I like to study relationship theories. My favorite is the Triangular Theory of Love which was developed by Robert Sternberg. It postulates that there are three factors in a marital type of relationship. It helps to decipher the causes of marital fighting and where the relationship can improve. Children feel more secure when family bonds are strong.
The Triangular Theory of Love Diagram:
Intimacy in this case means friendship, closeness, sharing emotions and intimate details
Passion means sexual attraction and romance
Commitment means the decision to stay in the relationship
This graph shows different combinations of intimacy, passion and commitment.
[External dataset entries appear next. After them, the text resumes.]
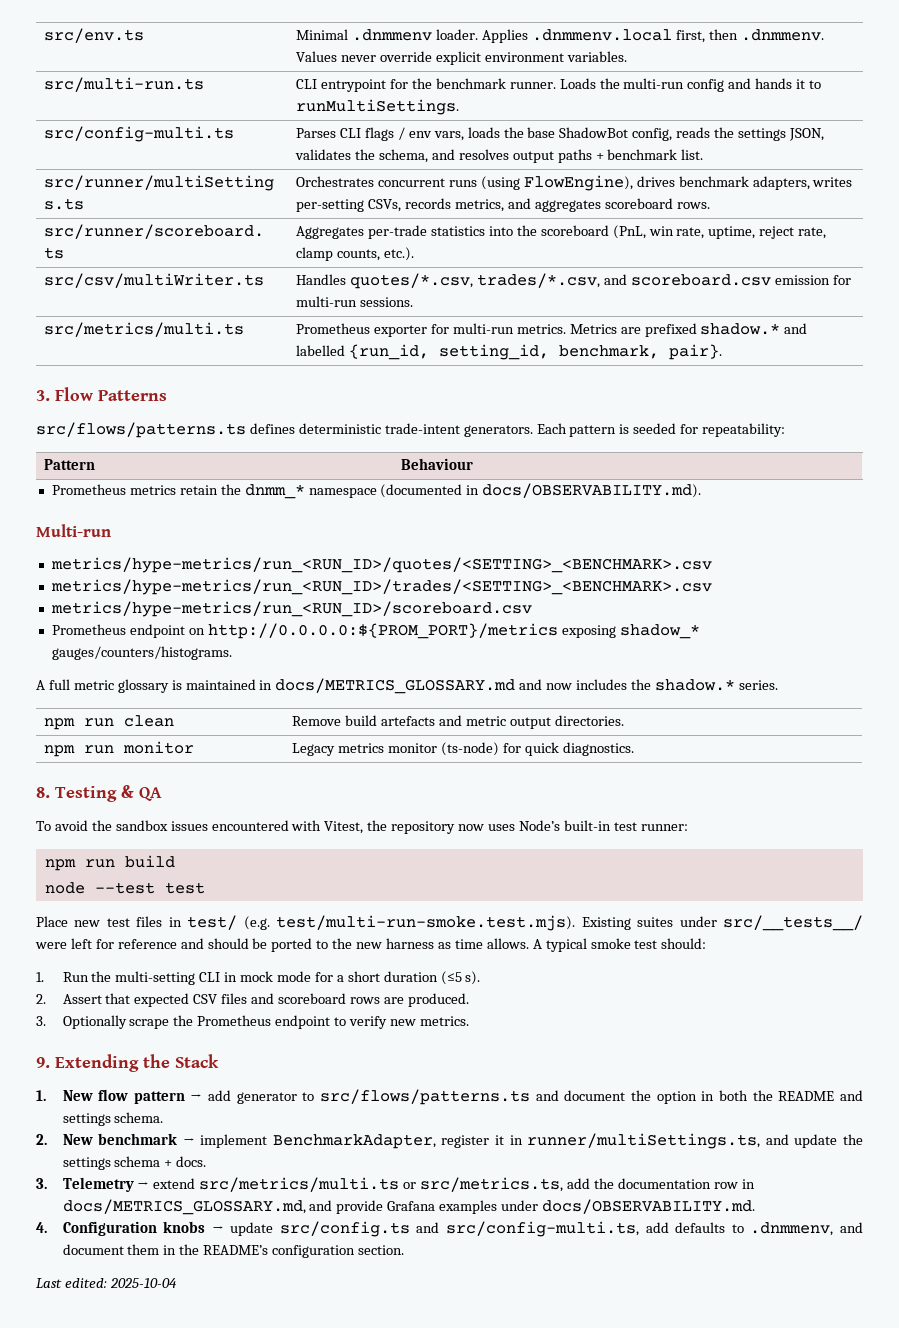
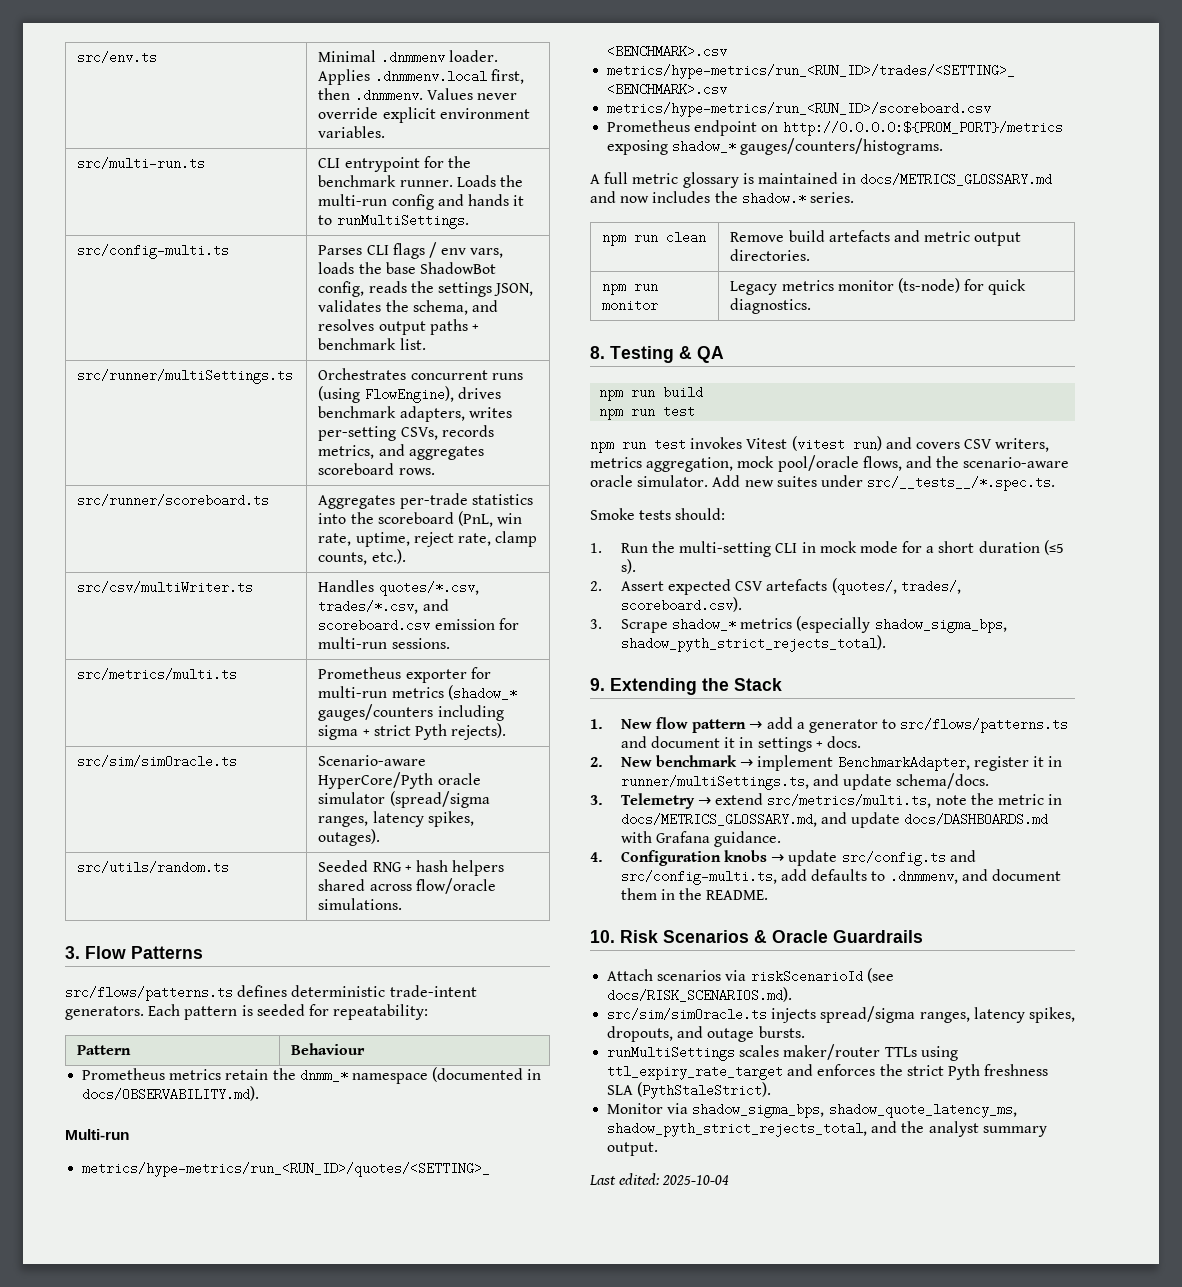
- src/metrics/multi.ts | Prometheus exporter for multi-run metrics. Metrics are prefixed shadow.* and labelled {run_id, setting_id, benchmark, pair}.
+ src/metrics/multi.ts | Prometheus exporter for multi-run metrics (shadow_* gauges/counters including sigma + strict Pyth rejects).
+ src/sim/simOracle.ts | Scenario-aware HyperCore/Pyth oracle simulator (spread/sigma ranges, latency spikes, outages).
+ src/utils/random.ts | Seeded RNG + hash helpers shared across flow/oracle simulations.
- To avoid the sandbox issues encountered with Vitest, the repository now uses Node’s built-in test runner:
  npm run build
- node --test test
+ npm run test
- Place new test files in test/ (e.g. test/multi-run-smoke.test.mjs). Existing suites under src/__tests__/ were left for reference and should be ported to the new harness as time allows. A typical smoke test should:
+ npm run test invokes Vitest (vitest run) and covers CSV writers, metrics aggregation, mock pool/oracle flows, and the scenario-aware oracle simulator. Add new suites under src/__tests__/*.spec.ts.
+ Smoke tests should:
- 2. Assert that expected CSV files and scoreboard rows are produced.
- 3. Optionally scrape the Prometheus endpoint to verify new metrics.
+ 2. Assert expected CSV artefacts (quotes/, trades/, scoreboard.csv).
+ 3. Scrape shadow_* metrics (especially shadow_sigma_bps, shadow_pyth_strict_rejects_total).
- 1. New flow pattern → add generator to src/flows/patterns.ts and document the option in both the README and settings schema.
+ 1. New flow pattern → add a generator to src/flows/patterns.ts and document it in settings + docs.
- 2. New benchmark → implement BenchmarkAdapter, register it in runner/multiSettings.ts, and update the settings schema + docs.
+ 2. New benchmark → implement BenchmarkAdapter, register it in runner/multiSettings.ts, and update schema/docs.
- 3. Telemetry → extend src/metrics/multi.ts or src/metrics.ts, add the documentation row in docs/METRICS_GLOSSARY.md, and provide Grafana examples under docs/OBSERVABILITY.md.
+ 3. Telemetry → extend src/metrics/multi.ts, note the metric in docs/METRICS_GLOSSARY.md, and update docs/DASHBOARDS.md with Grafana guidance.
- 4. Configuration knobs → update src/config.ts and src/config-multi.ts, add defaults to .dnmmenv, and document them in the README’s configuration section.
+ 4. Configuration knobs → update src/config.ts and src/config-multi.ts, add defaults to .dnmmenv, and document them in the README.
+ 10. Risk Scenarios & Oracle Guardrails
+ Attach scenarios via riskScenarioId (see docs/RISK_SCENARIOS.md).
+ src/sim/simOracle.ts injects spread/sigma ranges, latency spikes, dropouts, and outage bursts.
+ runMultiSettings scales maker/router TTLs using ttl_expiry_rate_target and enforces the strict Pyth freshness SLA (PythStaleStrict).
+ Monitor via shadow_sigma_bps, shadow_quote_latency_ms, shadow_pyth_strict_rejects_total, and the analyst summary output.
I think that the greatest of the three factors is friendship. It is being loyal and supportive. It is being helpful. It is truly caring about and listening to what the other person is going through. It is feeling safe when sharing true thoughts and feelings with each other; ie: intimacy. Good friends try really hard not to hurt each other. There is no room for criticizing and bitterness in a great friendship. One person can be a great friend even if the other is not. My husband has taught me how to be a better friend. :-)
The next important factor is commitment. When times are rough, it helps to be completely committed to sticking together. There was a study where couples who claimed to be unhappy were surveyed five years later. Like 90% of them who stayed together now claimed to be happy. Weathering storms together can make a couple stronger.
With a deep appreciation of the friendship and strong commitment to each other, the third factor usually falls into place naturally.
I once heard a quote from an elderly woman celebrity who had been married a few times. She said the worst thing is to reach the end of your life and realize you have no one to say, "Remember when..." with.
I feel so lucky to have so many memories with my best friend husband!